Los siete contra Tebas, Banzai o La escala de Mohs son el legado de una chica que incluso antes de sacar un disco ya era un ejemplo para muchos raperos y poetas. Nina Simone, Princess Nokia o la Mala Rodríguez, en compañía de Góngora y Quevedo, le permitieron fusionar el siglo XVII con el XXI: trascender el pastiche y hacer de su música un diálogo entre pasado, presente y futuro. Gata se dio cuenta de que la Academia de Platón y la tinaja de Diógenes se necesitaban. Pensaba que el arte moría si dejaba de exponer sus propios límites y los verdaderos problemas de su tiempo: el problema de la vida, de su razón de ser, y de los modos de habitarla.

Mientras escribo sobre la andaluza, pienso en lo mucho que ha cambiado la música en estos seis años que han pasado de su muerte. Los que adoran el trap y la música urbana están contentos de que las viejas jerarquías desaparezcan. Como si para entender a Bob Dylan tuviéramos que entender primero a Walt Whitman. Los detractores de la música urbana, por el contrario, todavía añoran la separación entre alta y baja cultura, como si para entender a Bizarrap uno tuviera que ver vídeos de Jaime Altozano o leer a Alex Ross.
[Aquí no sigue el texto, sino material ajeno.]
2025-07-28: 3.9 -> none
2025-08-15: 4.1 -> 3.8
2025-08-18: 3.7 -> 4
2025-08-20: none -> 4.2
Todo aquello que no se le pide al rock ahora se lo exigimos a unos chicos que tienen una relación distinta con la cultura y que viven en un estado de emergencia permanente. Basta con leer la mayoría de las secciones de cultura en los periódicos y los comentarios en redes sociales para comprobar que nos hemos convertido en John Cusack en Alta fidelidad: ¿escuchamos pop porque estamos tristes o estamos tristes porque escuchamos pop? Nuestra adicción a la retromanía no proviene de la escasa originalidad que se le achaca a la mayoría de artistas actuales, sino que es la esencia misma de la música.
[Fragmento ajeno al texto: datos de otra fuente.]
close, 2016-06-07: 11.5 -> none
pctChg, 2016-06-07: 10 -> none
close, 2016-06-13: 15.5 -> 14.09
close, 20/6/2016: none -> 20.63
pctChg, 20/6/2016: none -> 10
La palabra futuro ha sido explotada hasta la saciedad en los últimos cincuenta años en la música. ¿Kraftwerk? El futuro. La robótica. Como en la primera mitad del siglo XX. ¿El punk? ¿Quién no veía en el punk la música de los hijos cuyos padres habían crecido con el Espíritu del 45? El no future del punk era, precisamente, un canto al futuro. Sid Vicious o Johnny Rotten oficiaron la misa fúnebre por el alma de la socialdemocracia europea. Ese lumpen reclamaba la actitud de Chuck Berry, Little Richard y Fats Domino. Esos chicos extraviados de los arrabales de Londres detestaban la pose de estrellitas de los Stones o Led Zeppelin. Mirar al futuro para los punks era volver al pasado. Los raperos se pertrechaban de clásicos del funk, del blues, del jazz y del soul para huir de una cultura blanca que los excluía. Incluso el mundo del heavy metal tiene que recurrir a músicos de los setenta y ochenta para alimentar a una parroquia que se quedó estancada en el Black Album de Metallica. 
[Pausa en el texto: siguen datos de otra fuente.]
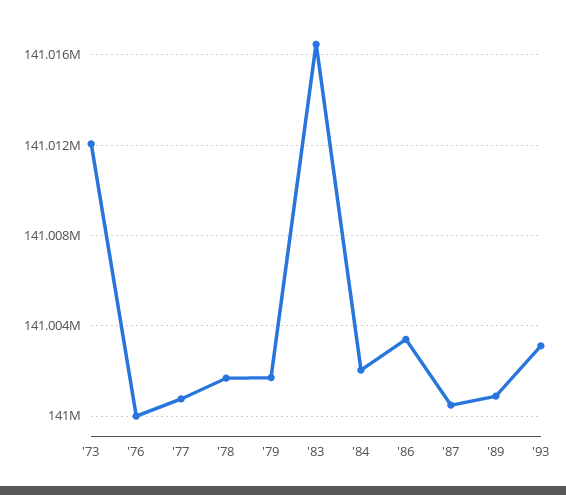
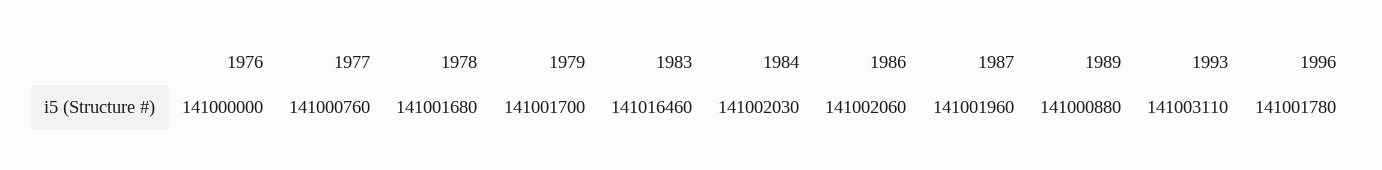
'73: 141012000 -> none
'86: 141003500 -> 141002060
'87: 141000500 -> 141001960
1996: none -> 141001780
La música actual —y de esto Gata Cattana era consciente— no busca emancipar a nadie de nada. Queremos que las canciones y los conciertos lo arreglen todo, que los cantantes eduquen y, al mismo tiempo, sean irreverentes. Al siglo XX se le pedía que la música acabase con el capitalismo; hoy, en cambio, muchos cruzamos los dedos para que no sea el capitalismo quien acabe con la música. Pienso que de tanto buscar nuevas vanguardias y experiencias novedosas, la vanguardia se ha convertido en algo obsoleto.

Tal vez haya llegado el momento de plantearse si todos esos cantos al pasado, más que una nostalgia dulce, son el discurso dominante de una generación que vivió los grandes relatos de la modernidad. Se habla mucho de la nostalgia desde la necesidad de acumular recuerdos conforme nos hacemos mayores, y poco de la melancolía como síntoma del estado de la música en una época en la que no hay alternativa posible a las implacables fuerzas del mercado.

Gata Cattana era humilde en cuanto a su misión en el mundo: "Cuando me canse del rap, haré discos de blues. Y, cuando me canse del blues, escribiré un libro. Y, cuando lo acabe, daré clases a los chavales". Vivió con sed y con la urgencia de calmarla. Luchó contra el cinismo del mundo desde que era adolescente, cuando muchos de nuestra generación habían sufrido tanta mentira, que había que pelear para que no se nos olvidara nuestra misión en el mundo.